Pour Pollock et ses collègues, cet élément révélait ainsi l’assomption
d’un retour intégral aux sources du langage pictural, par une
expression à la fois rudimentaire et fondatrice. En marquant systématiquement
le geste de l'artiste, la ligne semblait ainsi incarner une présence
synecdotique de l'expérience de la frontière, présence dont le
réflexe primaire était de combler une absence. En cela, les artistes
réussissaient à justifier leur démarche face à la critique européenne
qui stipulait que l’automatisme mécanique souffrait d’un manque
de contenu.
Il
est également symptomatique de constater que si, chez les surréalistes,
l'expression du bagage inconscient prenait pour fondement la psychanalyse
freudienne, chez les artistes états-uniens, ce contenu intime
était considéré comme secondaire ou complémentaire à l’évocation
d’une mythologie collective inspirée des théories de Jung. En
misant sur l'expression des archétypes de l’américanité et de
questionnements existentiels universaux, les œuvres rejoignaient
de cette manière une perspective plus vaste.
À
ce titre, Borduas avait également expliqué en 1957, après avoir
découvert les productions états-uniennes lors d’un séjour à New
York, en quoi consistait selon lui la différence entre les démarches
picturales des avant-gardes européenne et américaine : Je
vois un mouvement très différent, parti sur des mêmes recherches
de base [...]. Depuis cinq ou six ans, à New York, un mouvement
vers un changement d’échelle s’est opéré les tableaux sont
devenus de plus en plus grands, de plus en plus simples, en comportant
de moins en moins d’éléments.

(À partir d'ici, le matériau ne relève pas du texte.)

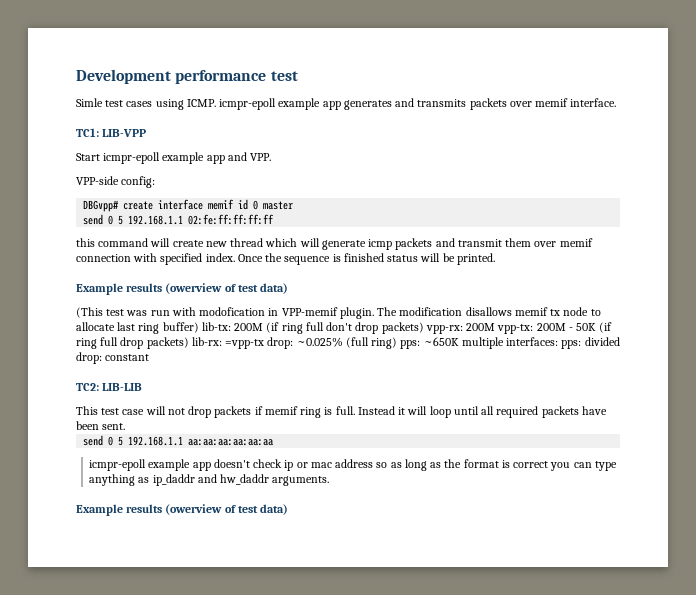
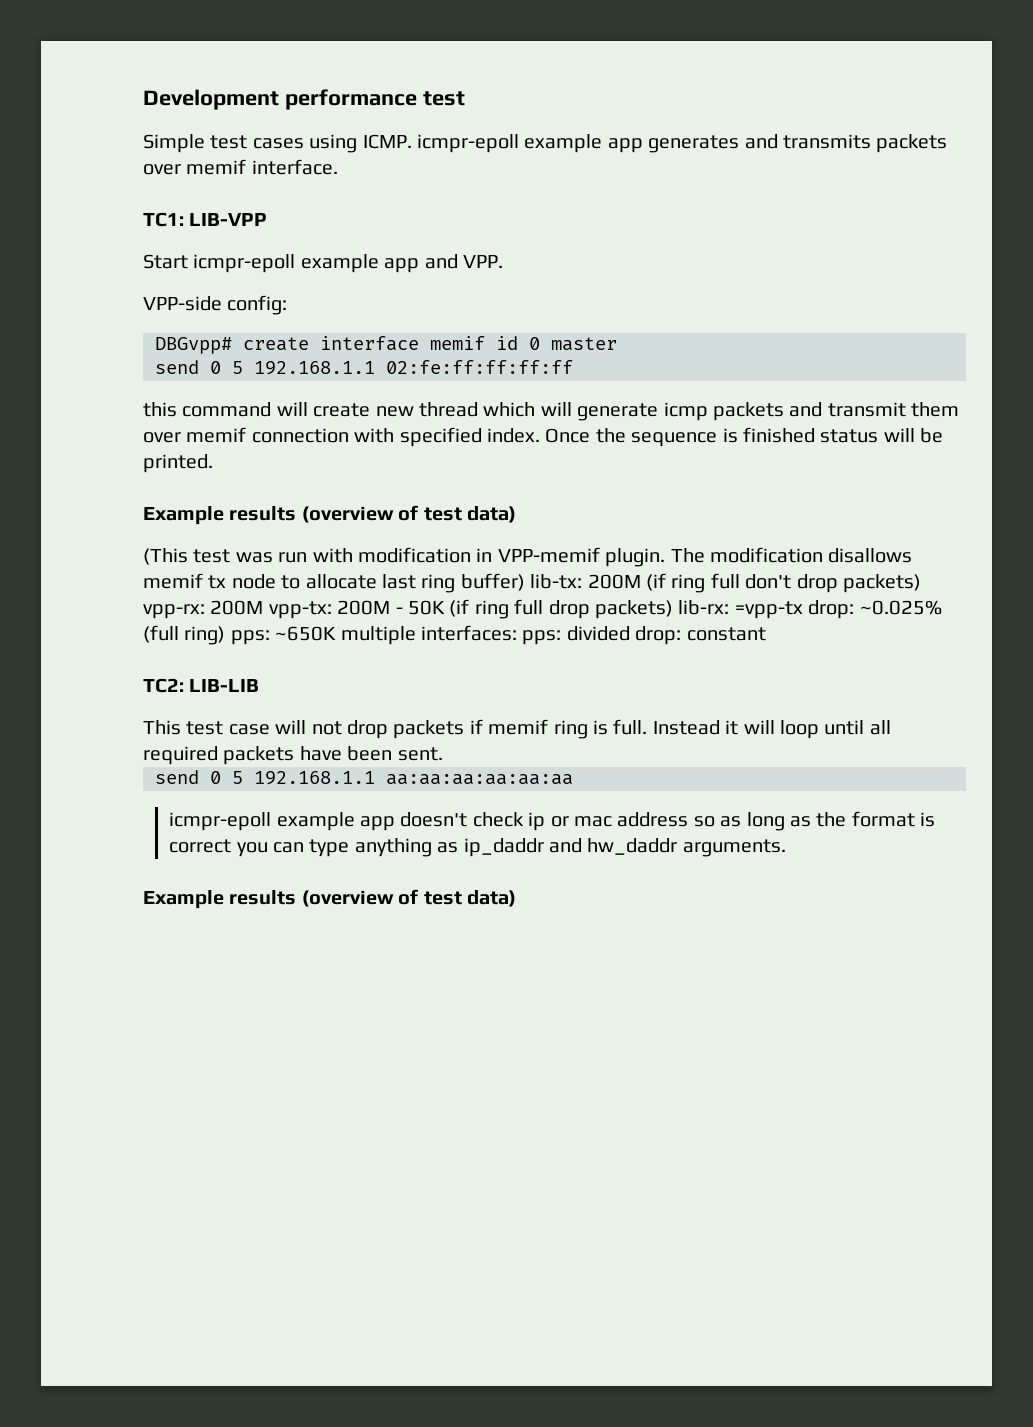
[76,98,103,107] Simle -> [143,134,205,153] Simple
[165,283,223,294] (owerview -> [301,506,394,523] (overview
[199,307,266,316] modofication -> [358,547,471,563] modification
[165,504,223,515] (owerview -> [301,890,394,907] (overview

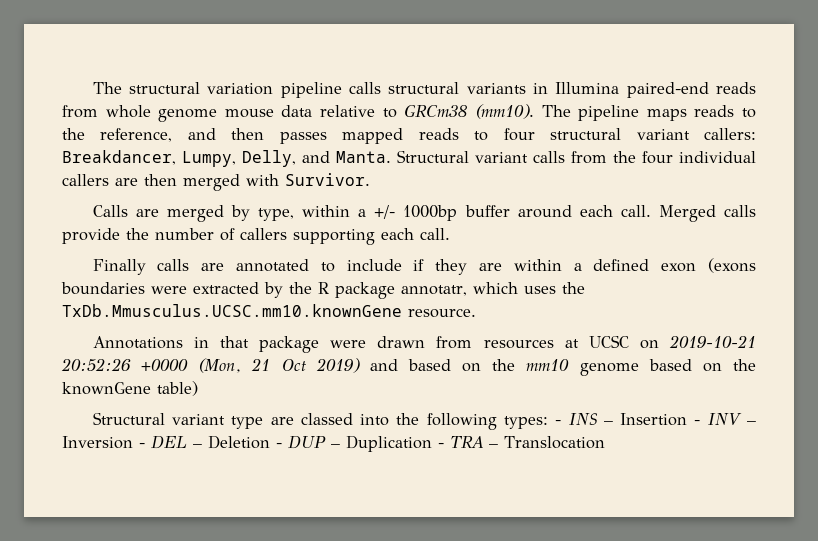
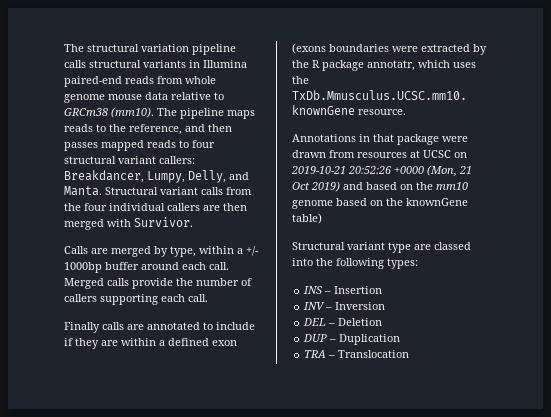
[555,420,562,425] - -> (418, 263) //
[694,420,701,425] - -> (383, 290) //
[139,443,145,448] - -> (386, 306) //
[276,443,282,448] - -> (383, 322) //
[438,443,444,448] - -> (401, 339) //

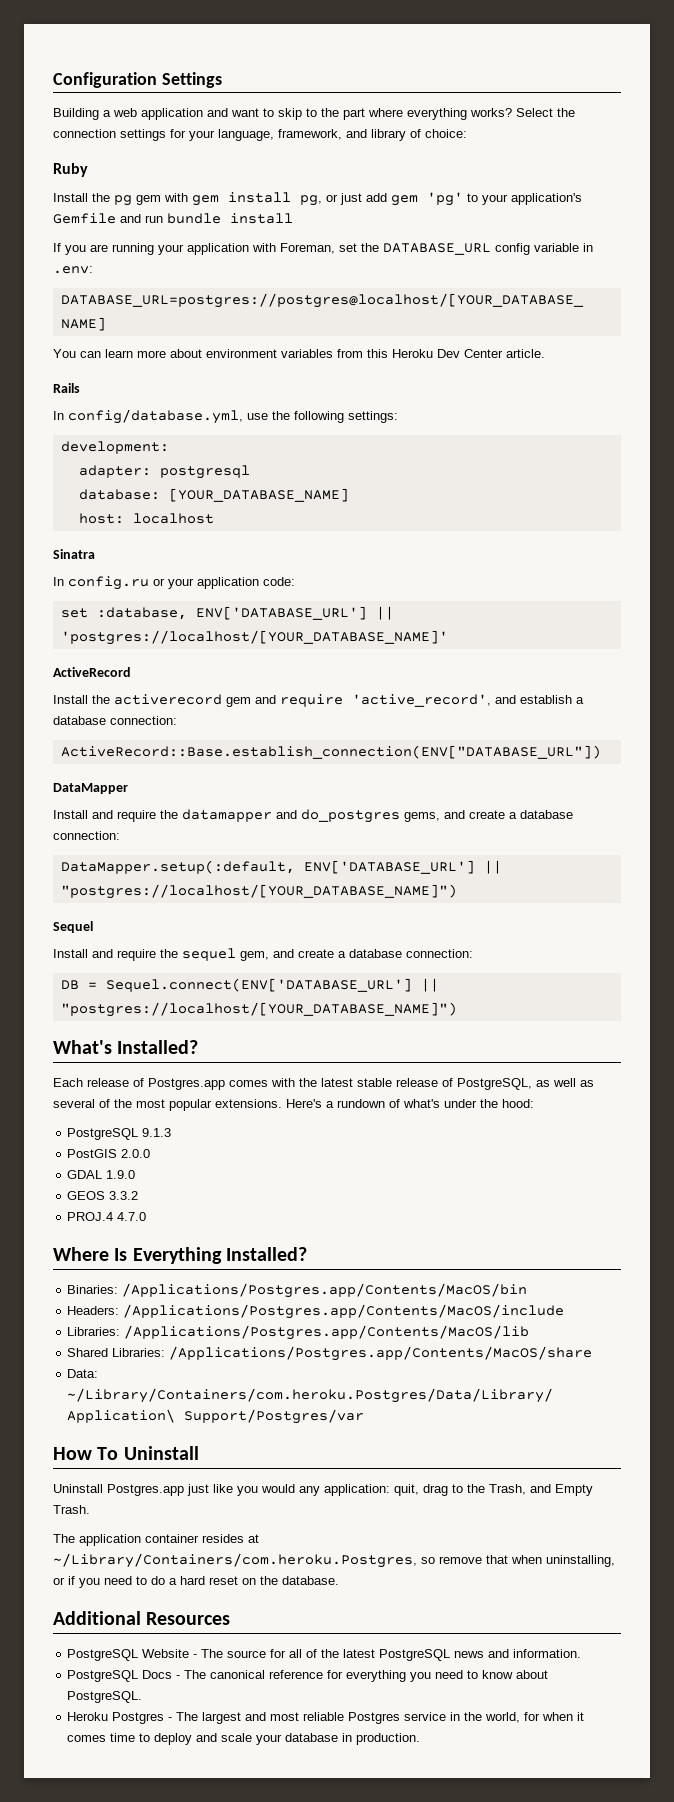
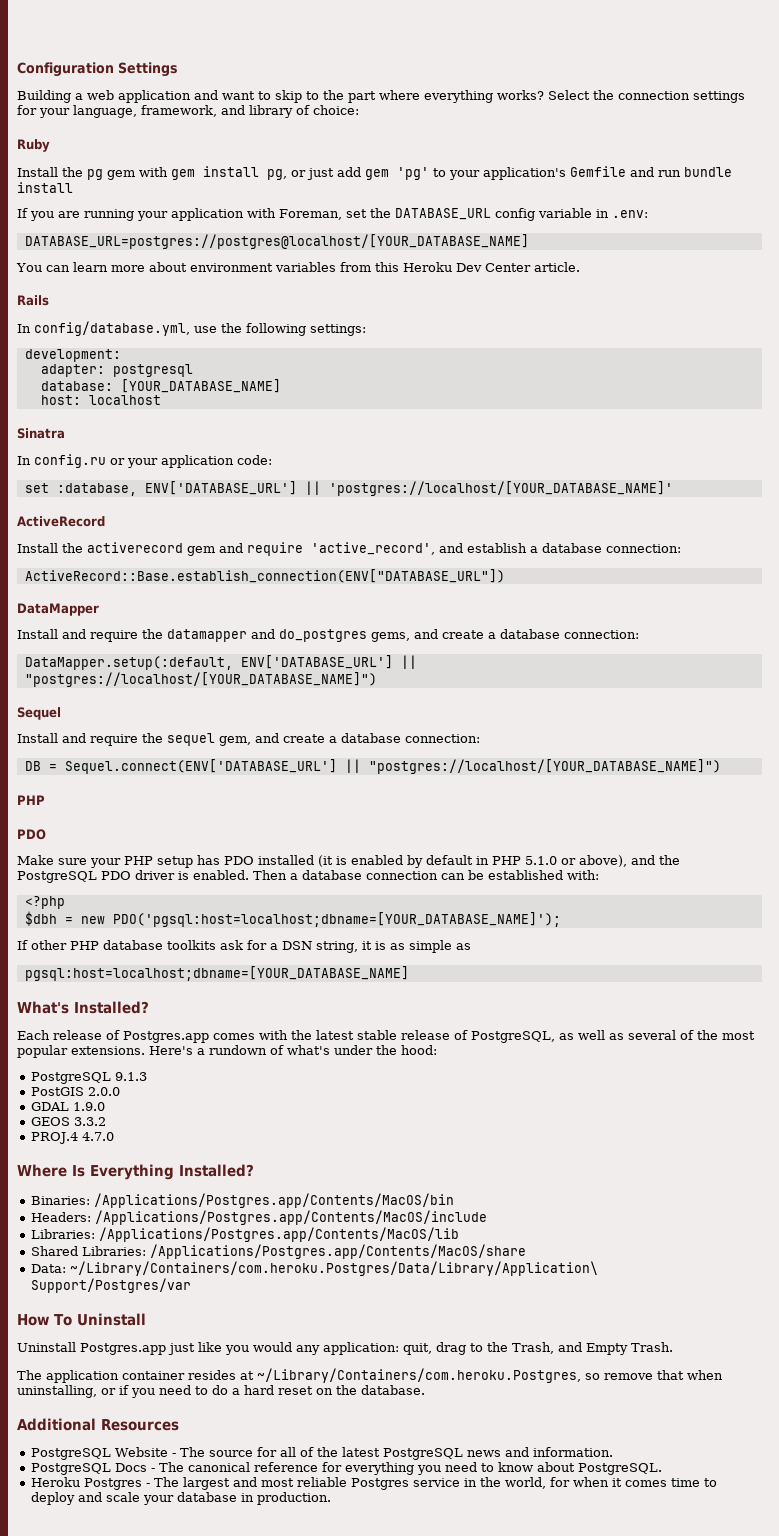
(457, 1009) none -> [17,795,45,805] [17,829,46,840] [17,855,680,868] [17,870,599,883] [24,896,65,909] [24,911,561,927] [17,940,471,953] [24,966,409,981] // PHP // PDO // Make sure your PHP setup has PDO installed (it is enabled by default in PHP 5.1.0 or above), and the PostgreSQL PDO driver is enabled. Then a database connection can be established with: // <?php // $dbh = new PDO('pgsql:host=localhost;dbname=[YOUR_DATABASE_NAME]'); // If other PHP database toolkits ask for a DSN string, it is as simple as // pgsql:host=localhost;dbname=[YOUR_DATABASE_NAME]

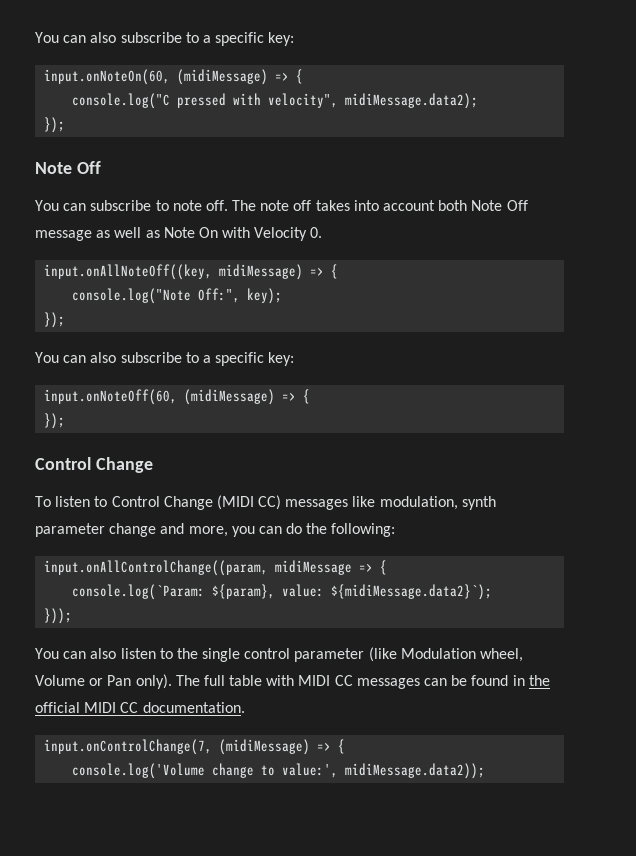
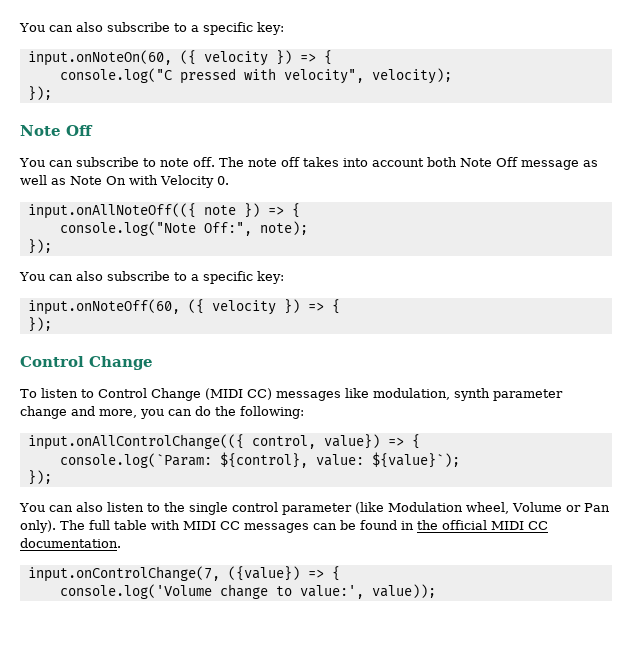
[177,69,269,85] (midiMessage) -> [179,50,292,66] ({ velocity })
[345,93,479,109] midiMessage.data2); -> [371,68,452,84] velocity);
[44,264,304,280] input.onAllNoteOff((key, midiMessage) -> [27,203,260,219] input.onAllNoteOff(({ note })
[247,288,283,304] key); -> [259,221,308,235] note);
[184,389,276,405] (midiMessage) -> [187,299,300,315] ({ velocity })
[44,560,353,576] input.onAllControlChange((param, midiMessage -> [27,434,380,450] input.onAllControlChange(({ control, value})
[212,584,493,600] [44,608,73,624] ${param}, value: ${midiMessage.data2}`); // })); -> [219,452,460,468] [27,470,52,485] ${control}, value: ${value}`); // });
[219,739,311,755] (midiMessage) -> [227,566,300,581] ({value})
[345,763,486,779] midiMessage.data2)); -> [371,584,436,598] value));

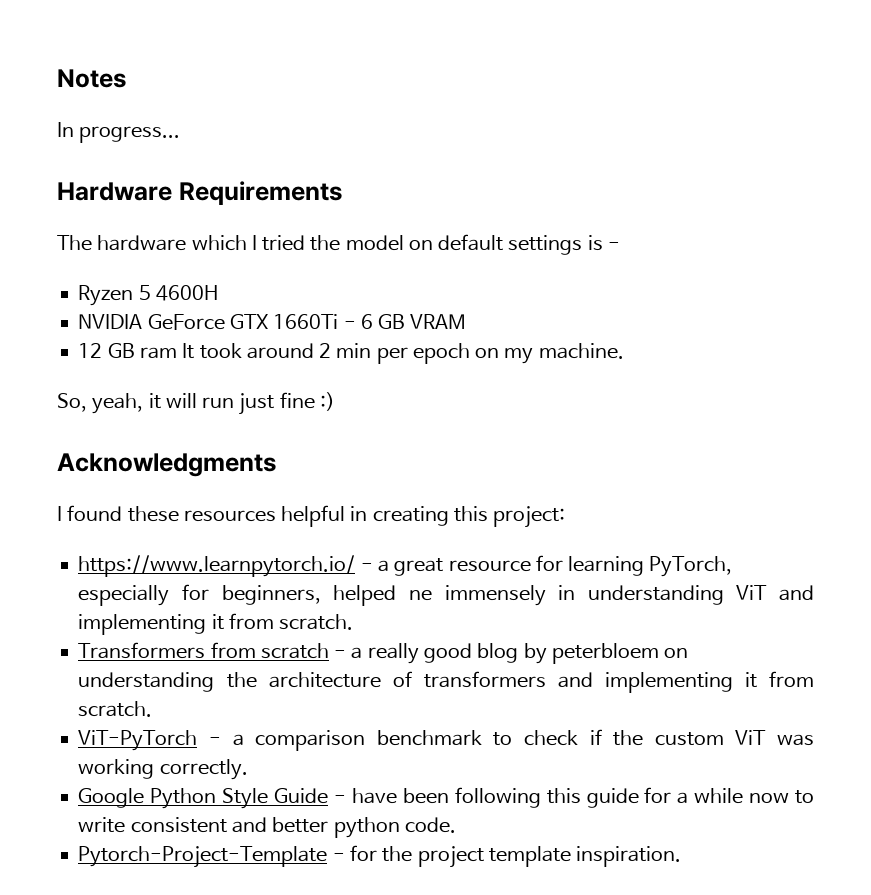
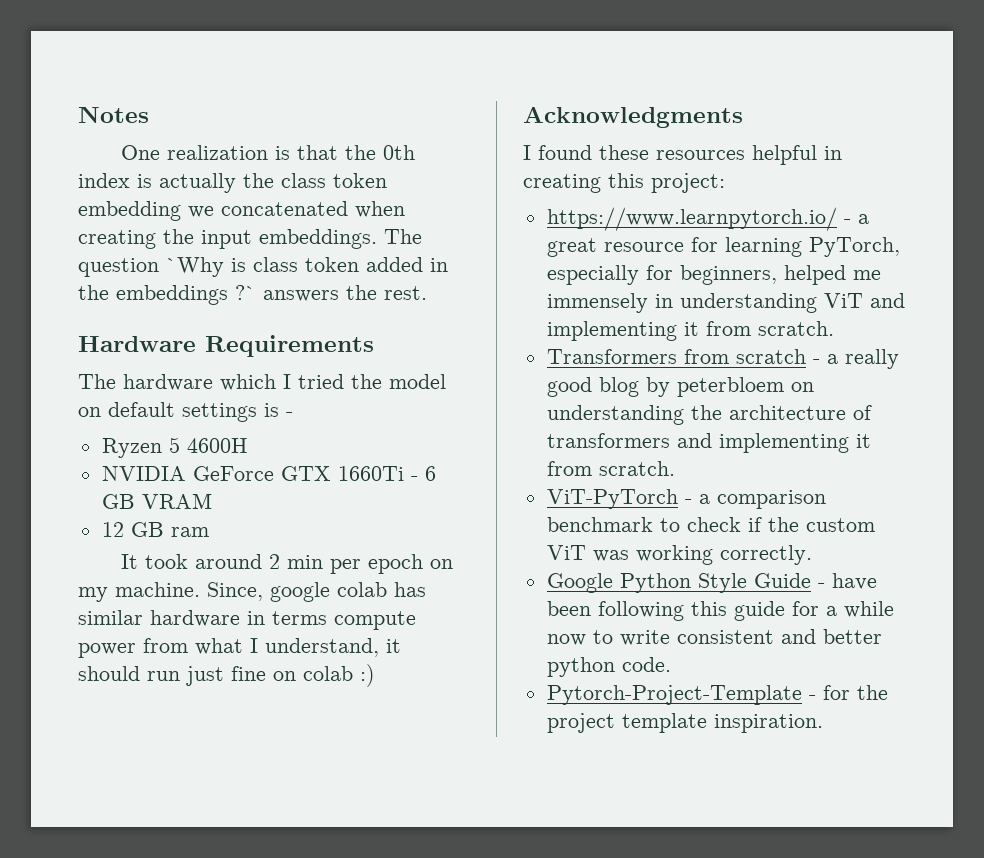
[57,122,181,143] In progress... -> [121,145,416,160] [78,173,387,193] [78,201,405,221] [78,229,422,249] [78,257,448,277] [78,285,427,305] One realization is that the 0th index is actually the class token embedding we concatenated when creating the input embeddings. The question `Why is class token added in the embeddings ?` answers the rest.
(177, 353) none -> (209, 532) //
[57,393,197,414] // So, yeah, it will -> [207,582,426,602] [78,610,416,630] [78,638,401,658] [78,666,140,681] Since, google colab has similar hardware in terms compute power from what I understand, it should
(315, 400) none -> [273,666,353,681] on colab
[408,590,432,601] ne -> [852,270,881,280] me

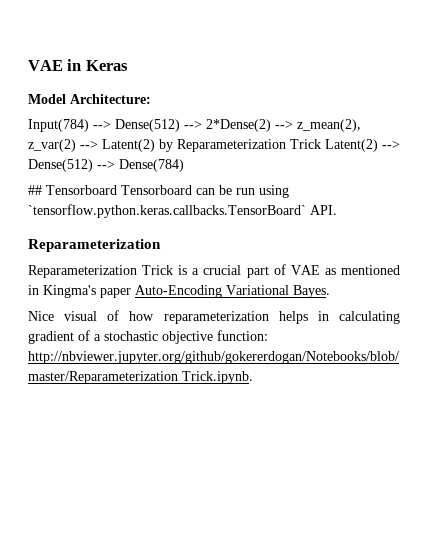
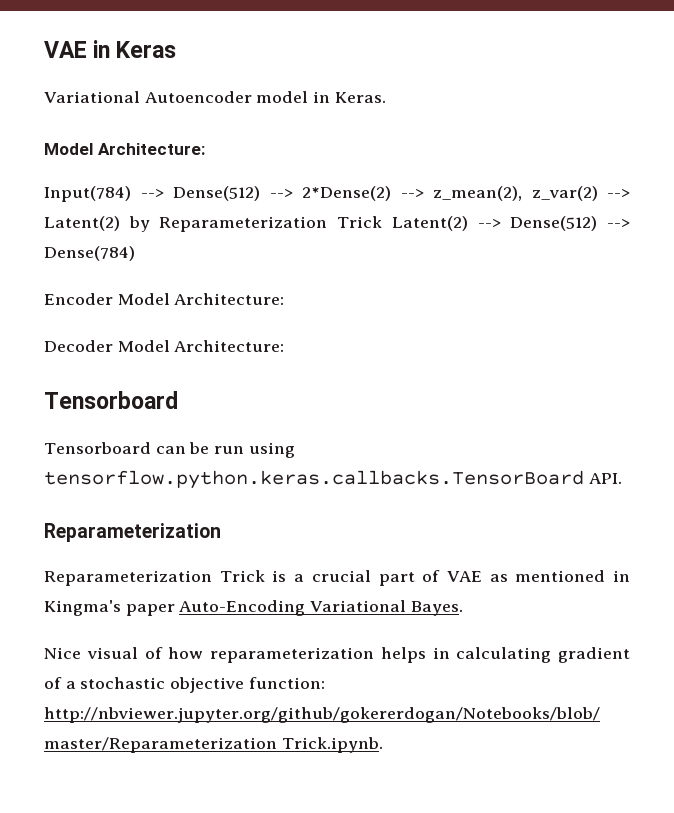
(128, 65) none -> [44,91,386,103] // Variational Autoencoder model in Keras.
[28,185,117,195] ## Tensorboard -> [44,293,285,305] [44,340,285,352] [44,391,178,409] Encoder Model Architecture: // Decoder Model Architecture: // Tensorboard //
[28,204,306,218] `tensorflow.python.keras.callbacks.TensorBoard` -> [44,470,584,489] tensorflow.python.keras.callbacks.TensorBoard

On a l’impression que la peinture
de New York va vers des généralisations possibles, tandis que
l’impression que nous avons à Paris est, au contraire, que ça
va vers un art de plus en plus intime, de plus en plus personnel,
de plus en plus psychique.
Borduas
pointait ainsi le fait qu’en Amérique, l’artiste ne s’est pas
contenté de produire des œuvres il a également performé
sa démarche, en mettant de l’avant une action interprétée bien
souvent comme un geste initial fondateur. Transplanté dans le
contexte du Nouveau Monde, l'expression du bagage psychique aurait
donc été réinterprétée notamment en fonction de l'expérience de
confrontation à un espace inconnu et ouvert, et de celle d'une
action spontanée et directe nécessaire à cette confrontation.
L’utilisation
des grands formats s’avère également révélatrice alors que
les Européens exploitaient généralement un espace étroitement
circonscrit à travers lequel était projeté un contenu psychique,
et que les grands formats étaient réservés non plus à la peinture
d’histoire comme par le passé, mais néanmoins à la représentation
d’événements collectifs (on pense notamment à Guernica
de Picasso), les Américains élevaient leur expérience d'exploration
physique ou psychologique au rang d'événement historique significatif,
ce qui justifiait le recours au grand format. Les artistes avaient
bien sûr expérimenté les larges surfaces au cours de leur participation
aux programmes de la Works Progress Administration issue
des politiques du New Deal de Roosevelt, qui leur permettaient,
pendant la Crise économique, de réaliser des murales publiques
sous la supervisions des spécialistes mexicains. Mais, une fois
de retour dans le cadre intime de leur atelier, après la Seconde
Guerre, ils ont cependant choisi de maintenir cette habitude.
En
projetant la trace de son action spontanée sur le support, Pollock
illustrait ainsi non pas strictement le contenu d’une expérience
intime, mais celle de toute une collectivité, celle de la confrontation
hasardeuse d’un espace inconnu. Issu lui-même d’une famille de
pionniers, il a réussi le défi d’imposer une œuvre réalisée à
partir de moyens sommaires, qui ne recourent pas à des codes savants
et qui offrent comme unique contenu la trace répétitive d’une
présence en transit, suivant un équilibre entre le mouvement et
l'enracinement, entre l’action et la matérialité. Ainsi, peu importe
si les artistes étaient des citoyens établis (comme Pollock) ou
des immigrants naturalisés (comme De Kooning et Rothko), cette
expérience conservait une résonance significative.
Par
ailleurs, tandis qu’au début du 20e siècle, la population
avait encore en mémoire les récentes épopées du pionnier de la
conquête de l'Ouest, au lendemain de la Seconde Guerre, cette
même figure se voyait réencodée par la contre-culture de la Beat
generation. Elle prenait alors la forme nomade et spiritualisée
du vagabond engagé dans une dérive à la fois physique et psychologique,
en quête de l'« essence » du continent. En somme, le
modèle du pionnier se voyait réactualisé aussi bien par la pensée
dominante que par la contre-culture, comme s’il était doté d’une
fonction déterminante et complexe que les contradictions sociales
ne réussissaient pas à discréditer.
Dans
ce contexte, les comportements « excessifs » de Pollock,
tout comme les circonstances de son suicide en 1956 (comparées
à celles de James Dean), se sont trouvés publiquement révélés
sans que son succès et sa popularité en soient affectés, comme
si les débordements physiques et psychologiques avaient été culturellement
assumés, faisaient partie intégrante de l’entreprise des avant-gardes,
au même titre qu’ils ont participé à l’expérience de la conquête
du territoire.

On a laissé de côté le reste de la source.